_RAW DATA_

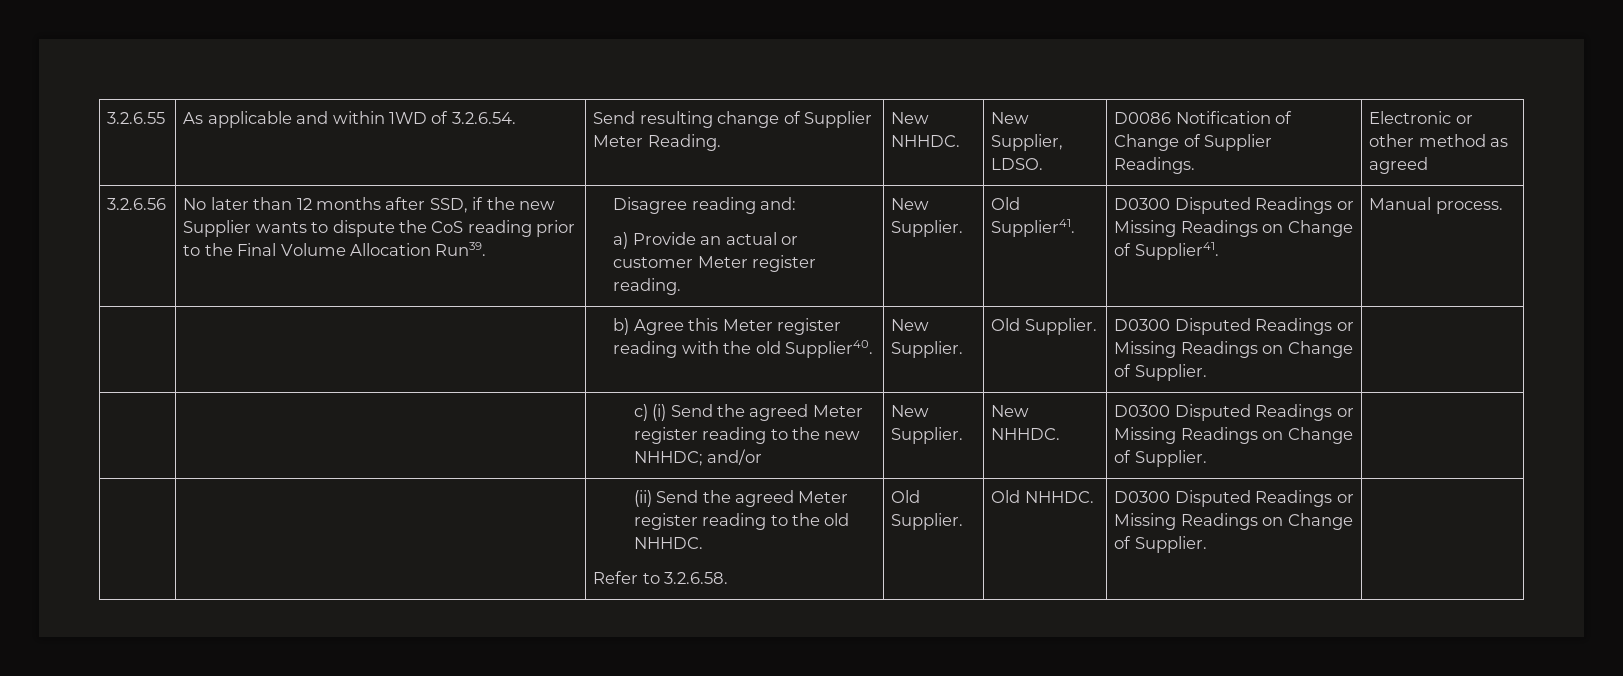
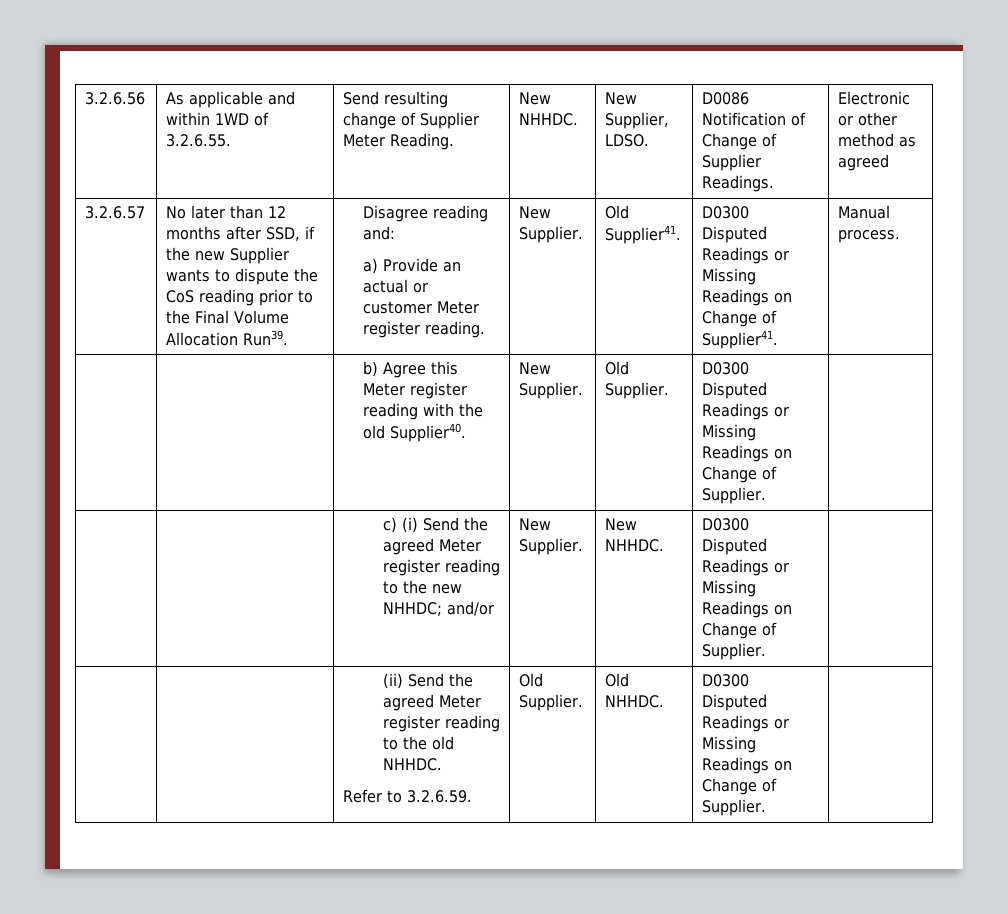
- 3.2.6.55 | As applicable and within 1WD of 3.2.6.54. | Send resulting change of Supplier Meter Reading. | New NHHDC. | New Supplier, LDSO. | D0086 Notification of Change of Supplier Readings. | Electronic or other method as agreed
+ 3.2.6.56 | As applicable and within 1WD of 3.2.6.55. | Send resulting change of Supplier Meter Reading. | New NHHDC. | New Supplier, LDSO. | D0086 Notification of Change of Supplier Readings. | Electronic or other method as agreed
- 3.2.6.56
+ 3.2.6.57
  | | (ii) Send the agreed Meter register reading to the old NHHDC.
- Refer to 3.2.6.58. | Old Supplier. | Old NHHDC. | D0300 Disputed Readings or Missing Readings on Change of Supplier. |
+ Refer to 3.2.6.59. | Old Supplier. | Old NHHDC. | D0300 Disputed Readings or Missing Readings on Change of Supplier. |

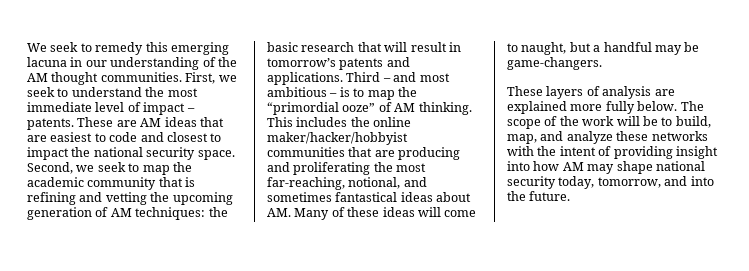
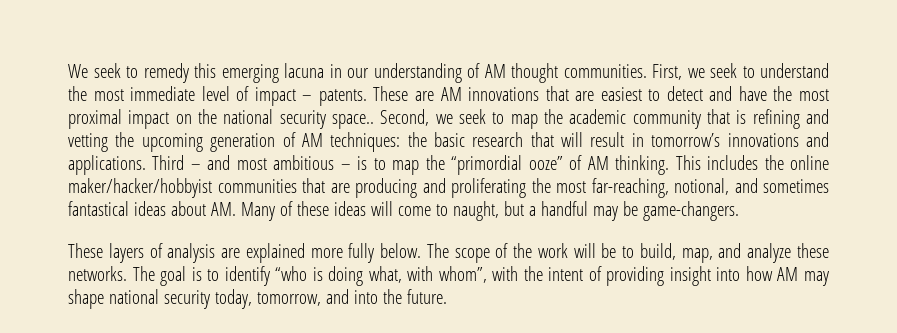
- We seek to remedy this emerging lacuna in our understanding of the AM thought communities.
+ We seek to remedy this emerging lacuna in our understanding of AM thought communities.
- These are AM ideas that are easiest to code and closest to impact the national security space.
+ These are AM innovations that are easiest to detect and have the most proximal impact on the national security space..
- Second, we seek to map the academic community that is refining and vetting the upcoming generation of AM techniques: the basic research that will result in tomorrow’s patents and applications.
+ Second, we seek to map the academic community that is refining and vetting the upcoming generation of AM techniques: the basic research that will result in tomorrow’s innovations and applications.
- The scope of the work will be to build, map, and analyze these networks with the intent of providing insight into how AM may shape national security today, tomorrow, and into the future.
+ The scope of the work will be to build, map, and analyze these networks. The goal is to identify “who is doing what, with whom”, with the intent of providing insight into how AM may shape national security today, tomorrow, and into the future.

_EXERCISE OBJECTIVE_
Go through the entries and copy every line that has "applications".

_ANSWER BOX_
- Second, we seek to map the academic community that is refining and vetting the upcoming generation of AM techniques: the basic research that will result in tomorrow’s patents and applications.
+ Second, we seek to map the academic community that is refining and vetting the upcoming generation of AM techniques: the basic research that will result in tomorrow’s innovations and applications.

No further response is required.